Bruno Ribeiro Barata disse...

A inclusão, o ordenamento do território e as políticas territoriais, são
actualmente tópicos fundamentais na agenda
política do Concelho do Seixal. Acontecimentos recentes, tornam este um
assunto essencial de discussão. É imprescindível mudar a política actual do Partido Comunista:1. Apostar
na reabilitação urbana dos centros históricos
2 - Promover o
apoio temporário à habitação e não a atribuição
de uma ‘casa para toda a vida"

Júlio Almas disse...

Quando se extinguiram os grandes bairros de lata em Lisboa na década de oitenta, curiosamente, quem não quis tratar deste grave problema social, enviou-o embora e quem quis que se perpetuasse, recebeu-os de braços abertos.
O discurso politizado dos comunistas, quais sanguessugas da miséria social e da aliteracia, permitiram aos seus concelhos acumular gentes tão martirizadas pela miséria e tão permeáveis ao seu discurso cheio de paternalismos e demagogias.
Numa única frase: “quem sabe pouco agradece; quem não sabe aplaude.
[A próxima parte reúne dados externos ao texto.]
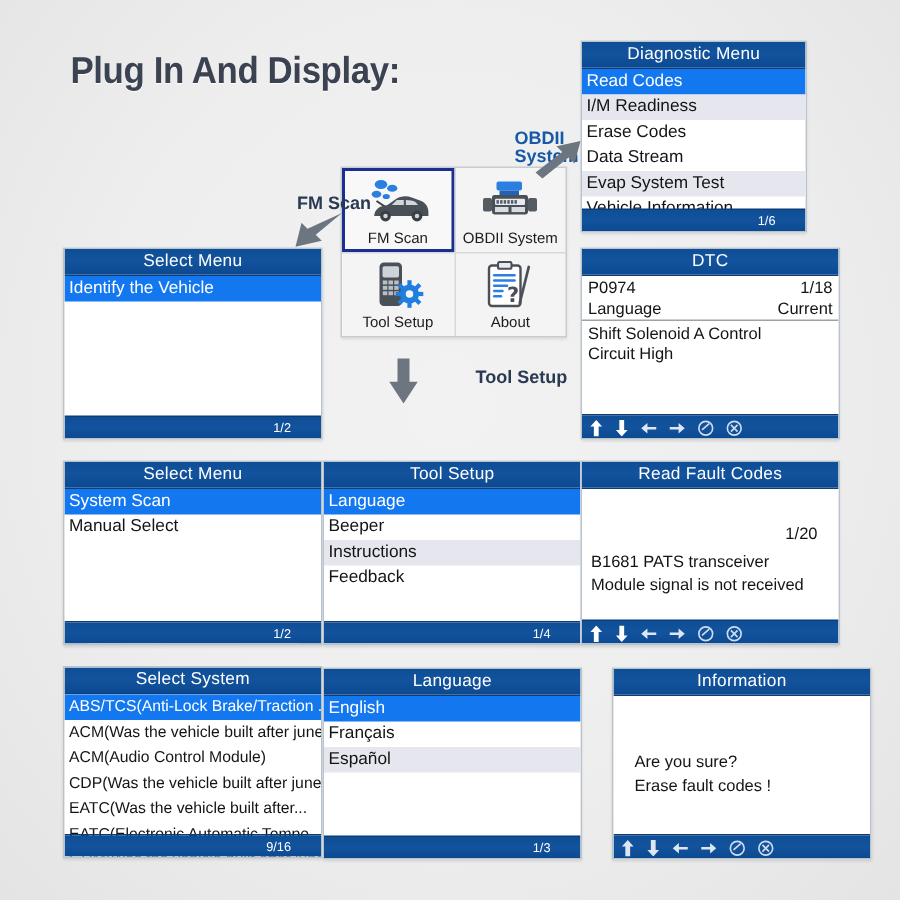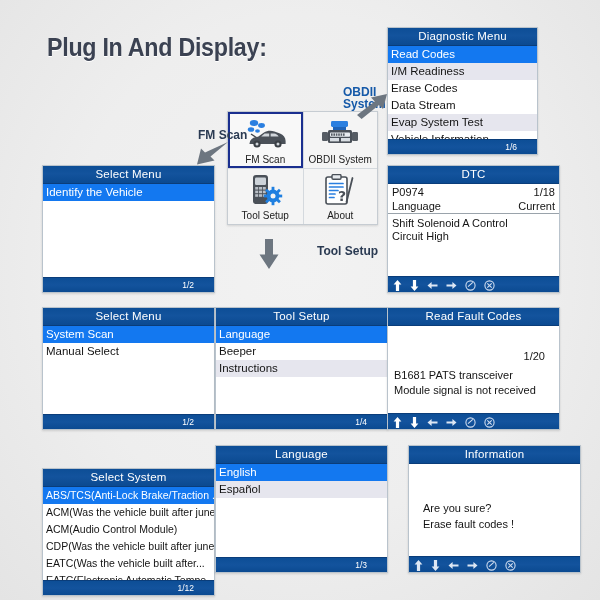--- a/index.html
+++ b/index.html
@@ -352,20 +352,21 @@
   </div>
   <div class="panel-footer">1/2</div>
 </div>
 
 <div class="panel" style="left:215px;top:307px;width:173px;height:123px;">
   <div class="panel-title">Tool Setup</div>
   <div class="panel-body" style="height:104px;">
     <div class="row sel">Language</div>
     <div class="row">Beeper</div>
     <div class="row alt">Instructions</div>
+    <div class="row">Feedback</div>
   </div>
   <div class="panel-footer">1/4</div>
 </div>
 
 <div class="panel" style="left:387px;top:307px;width:173px;height:123px;">
   <div class="panel-title">Read Fault Codes</div>
   <div class="panel-body" style="height:105px;">
     <div class="rfc-count">1/20</div>
     <div class="rfc-body">
       <div>B1681 PATS transceiver</div>
@@ -403,38 +404,39 @@
       <span>
           <svg width="11" height="11" viewBox="0 0 11 11">
             <circle cx="5.5" cy="5.5" r="4.6" fill="none" stroke="#cfdcef" stroke-width="1.1"></circle>
             <path d="M3.3 3.3 L7.7 7.7 M7.7 3.3 L3.3 7.7" stroke="#cfdcef" stroke-width="1.1" fill="none"></path>
           </svg>
         </span>
     </div>
   </div>
 </div>
 
-<div class="panel" style="left:42px;top:468px;width:173px;height:128px;">
+<div class="panel" style="left:42px;top:444px;width:173px;height:128px;">
   <div class="panel-title">Select System</div>
   <div class="panel-body" style="height:109px;">
     <div class="row sel" style="font-size:10.5px;">ABS/TCS(Anti-Lock Brake/Traction ...</div>
     <div class="row" style="font-size:10.5px;">ACM(Was the vehicle built after june...</div>
     <div class="row" style="font-size:10.5px;">ACM(Audio Control Module)</div>
     <div class="row" style="font-size:10.5px;">CDP(Was the vehicle built after june...</div>
     <div class="row" style="font-size:10.5px;">EATC(Was the vehicle built after...</div>
     <div class="row" style="font-size:10.5px;">EATC(Electronic Automatic Tempe...</div>
     <div class="row" style="font-size:10.5px;">GDM(Was the vehicle built after june...</div>
   </div>
-  <div class="panel-footer">1/12</div>
+  <div class="panel-footer">9/16</div>
 </div>
 
 <div class="panel" style="left:215px;top:445px;width:173px;height:128px;">
   <div class="panel-title">Language</div>
   <div class="panel-body" style="height:109px;">
     <div class="row sel">English</div>
+    <div class="row">Français</div>
     <div class="row alt">Español</div>
   </div>
   <div class="panel-footer">1/3</div>
 </div>
 
 <div class="panel" style="left:387px;top:445px;width:173px;height:128px;margin-left:21px;">
   <div class="panel-title">Information</div>
   <div class="panel-body" style="height:110px;">
     <div class="info-body">
       <div>Are you sure?</div>

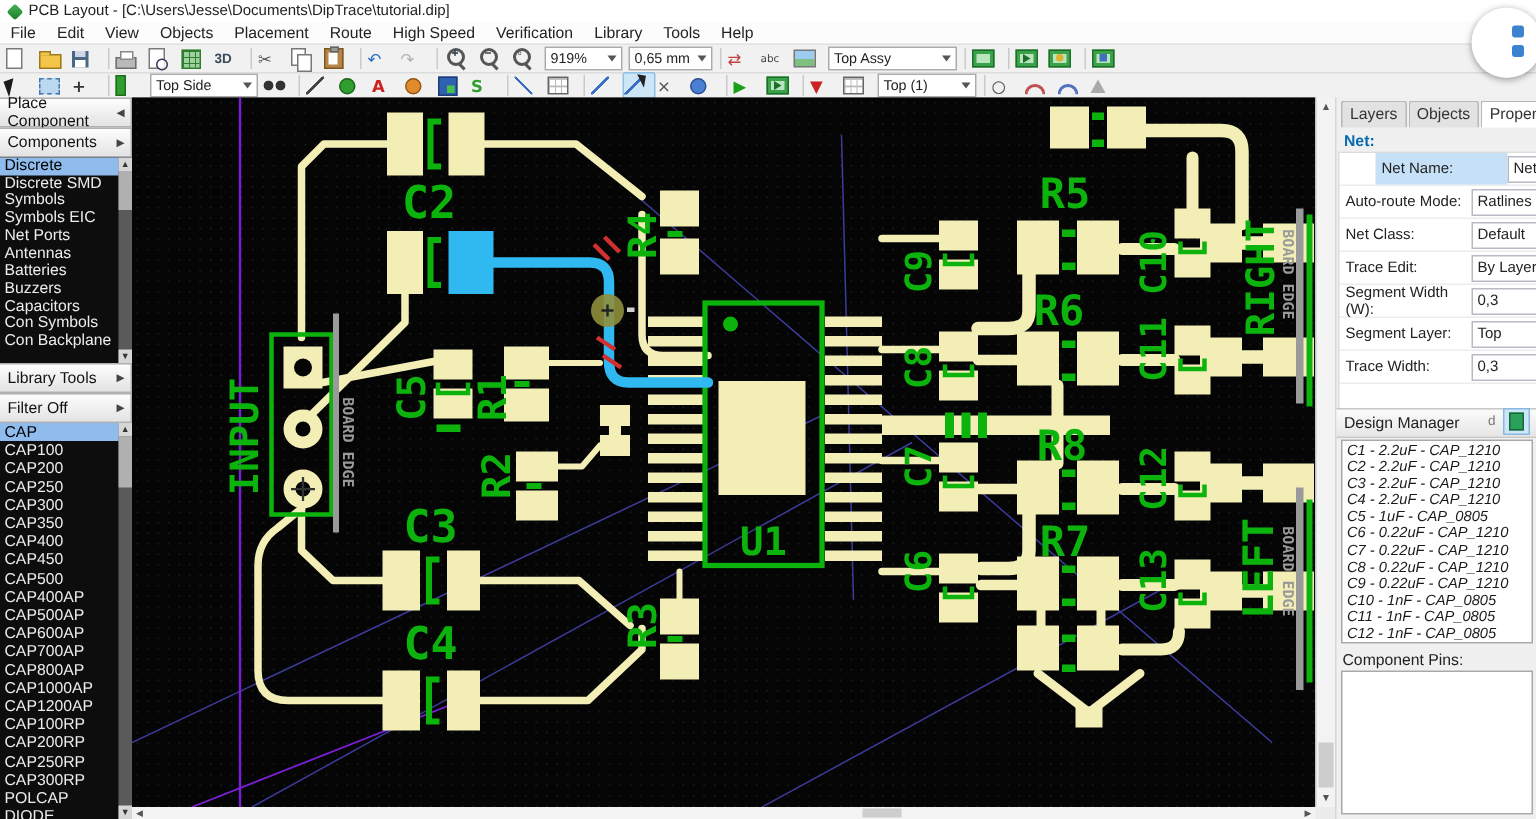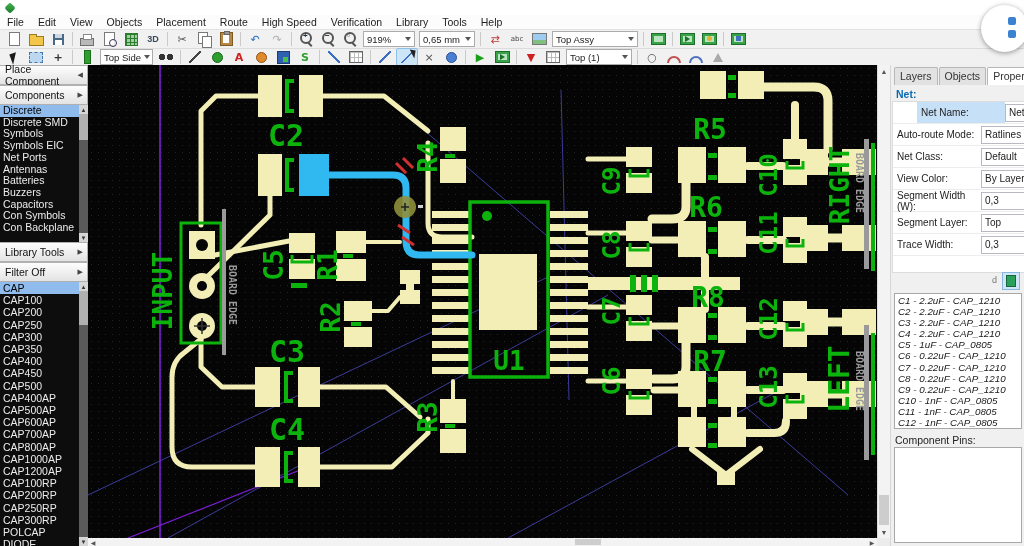--- a/index.html
+++ b/index.html
@@ -13,21 +13,21 @@
   .overlay-circle{position:absolute;left:981px;top:5px;width:47px;height:47px;border-radius:50%;background:#fff;box-shadow:0 1px 5px rgba(0,0,0,.4);z-index:60;}
   .overlay-circle i{position:absolute;left:27px;width:8px;height:8px;border-radius:2px;background:#3b82d0;}
   .overlay-circle i.d1{top:12px}.overlay-circle i.d2{top:25px}
   
   .menubar{position:absolute;left:0;top:15px;width:1024px;height:14px;background:#fcfcfc;display:flex;align-items:center;font-size:10.5px;color:#222;}
   .mitem{padding:0 7px;}
   
   .tb{position:absolute;left:0;width:1024px;background:#f1f1f1;display:flex;align-items:center;padding-left:3px;box-sizing:border-box;}
   #tb1{top:29px;height:19px;border-top:1px solid #e2e2e2;}
   #tb2{top:48px;height:17px;border-top:1px solid #dcdcdc;}
-  .tbtn{width:20px;height:16px;display:flex;align-items:center;justify-content:center;border:1px solid transparent;border-radius:2px;font-size:11px;line-height:1;flex:none;}
+  .tbtn{width:20px;height:16px;display:flex;align-items:center;justify-content:flex-start;border:1px solid transparent;border-radius:2px;font-size:11px;line-height:1;flex:none;}
   .tbtn.sel{background:#cde6f7;border-color:#8fc0e8;}
   .tsep{width:1px;height:14px;background:#c9c9c9;margin:0 3px;flex:none;}
   .combo{height:16px;background:#fff;border:1px solid #ababab;font-size:9.5px;display:flex;align-items:center;justify-content:space-between;padding:0 3px;color:#222;margin:16px 2px;flex:none;box-sizing:border-box;white-space:nowrap;}
   .combo .arr{width:0;height:0;border-left:3px solid transparent;border-right:3px solid transparent;border-top:4px solid #555;margin-left:3px;flex:none;}
   
   .ic-glyph{font-family:"DejaVu Sans",sans-serif;font-style:normal;}
   .ic-glyph.bold{font-weight:bold;} .ic-glyph.tiny{font-size:7px;}
   .ic-page{width:9px;height:12px;background:#fff;border:1px solid #7a7a7a;}
   .ic-folder{width:13px;height:8px;background:#f3c64a;border:1px solid #9c7a1e;position:relative;margin-top:3px;}
   .ic-folder::before{content:"";position:absolute;top:-3px;left:-1px;width:6px;height:2px;background:#f3c64a;border:1px solid #9c7a1e;border-bottom:none;}
@@ -121,20 +121,21 @@
   .cp-label{position:absolute;left:4px;top:369px;font-size:10.5px;color:#222;}
   .cp-box{position:absolute;left:3px;top:382px;width:128px;height:96px;background:#fff;border:1px solid #a8a8a8;box-sizing:border-box;}
 </style>
 </head>
 <body>
 
 <div id="app">
 
   <div class="titlebar">
     <span class="app-icon"></span>
+    <span>PCB Layout - [C:\Users\Jesse\Documents\DipTrace\tutorial.dip]</span>
   </div>
   <div class="winbtn" style="left:908px;">
       <span class="dash"></span>
     </div>
   <div class="winbtn" style="left:946px;">
       <span class="box"></span>
     </div>
   <div class="overlay-circle">
       <i class="d1"></i>
       <i class="d2"></i>
@@ -255,21 +256,21 @@
       <span class="tbtn">
         <i class="ic-selrect"></i>
       </span>
       <span class="tbtn">
         <i class="ic-glyph bold" style="color: rgb(51, 51, 51);">+</i>
       </span>
       <span class="tsep"></span>
       <span class="tbtn">
         <i class="ic-layerbar"></i>
       </span>
-      <span class="combo" style="width: 53px; align-items: center;">
+      <span class="combo" style="width: 72px; align-items: center;">
         <span>Top Side</span>
         <span class="arr"></span>
       </span>
       <span class="tbtn">
         <i class="ic-binoc"></i>
       </span>
       <span class="tsep"></span>
       <span class="tbtn">
         <i class="ic-line"></i>
       </span>
@@ -691,36 +692,39 @@
         </div>
         <div class="prow">
           <div class="plabel">Auto-route Mode:</div>
           <div class="pvalue">Ratlines</div>
         </div>
         <div class="prow">
           <div class="plabel">Net Class:</div>
           <div class="pvalue">Default</div>
         </div>
         <div class="prow">
-          <div class="plabel">View Color:</div>
+          <div class="plabel">Trace Edit:</div>
           <div class="pvalue">By Layers</div>
         </div>
         <div class="prow">
           <div class="plabel">Segment Width (W):</div>
           <div class="pvalue">0,3</div>
         </div>
         <div class="prow">
           <div class="plabel">Segment Layer:</div>
           <div class="pvalue">Top</div>
         </div>
         <div class="prow">
           <div class="plabel">Trace Width:</div>
           <div class="pvalue">0,3</div>
         </div>
       </div>
+    <div class="dm-head">
+      <span>Design Manager</span>
+    </div>
     <span class="dm-btn1">d</span>
     <span class="dm-btn2">
         <i></i>
       </span>
     <div class="dm-list" id="dm-list">
         <div class="dmrow">C1 - 2.2uF - CAP_1210</div>
         <div class="dmrow">C2 - 2.2uF - CAP_1210</div>
         <div class="dmrow">C3 - 2.2uF - CAP_1210</div>
         <div class="dmrow">C4 - 2.2uF - CAP_1210</div>
         <div class="dmrow">C5 - 1uF - CAP_0805</div>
Não recrimino ninguém desses bairros, com excepção dos criminosos que podem contar, não outra atitude, que não desprezo.

No entanto, existem naqueles bairros pessoas que deram o seu contributo em trabalho para esta sociedade e para este município e que continuam a dar. Pessoas que viram nesta abertura, ou nova oportunidade, um mundo novo para darem mais aos seus que alguma vez almejaram. Não contaram que os seus cicerones comunistas necessitavam deles para servirem de exemplo aos seus discursos parlamentares recheados de demagogia.
E se alguém está a fazer um bom trabalho no terreno, a dar cultura e educação aqueles que nunca a terão, é comprado pela Câmara Municipal do Seixal. Chama-mos a isso: pôr um freio no cavalo.

Eu acredito na declaração universal dos direitos do homem e do cidadão – todos os homens nascem iguais.
Enquanto não entenderem que podem reivindicar os seus direitos como cidadãos, nunca serão iguais. Não pela delinquência gratuita e com direitos televisivos, mas pelo exercício do poder do voto e da contestação contra aqueles que se servem deles, contra quem lhes veda um futuro de oportunidades.


You can fool some of the people all of the time, and all of the people some of the time, but you can not fool all of the people all of the time.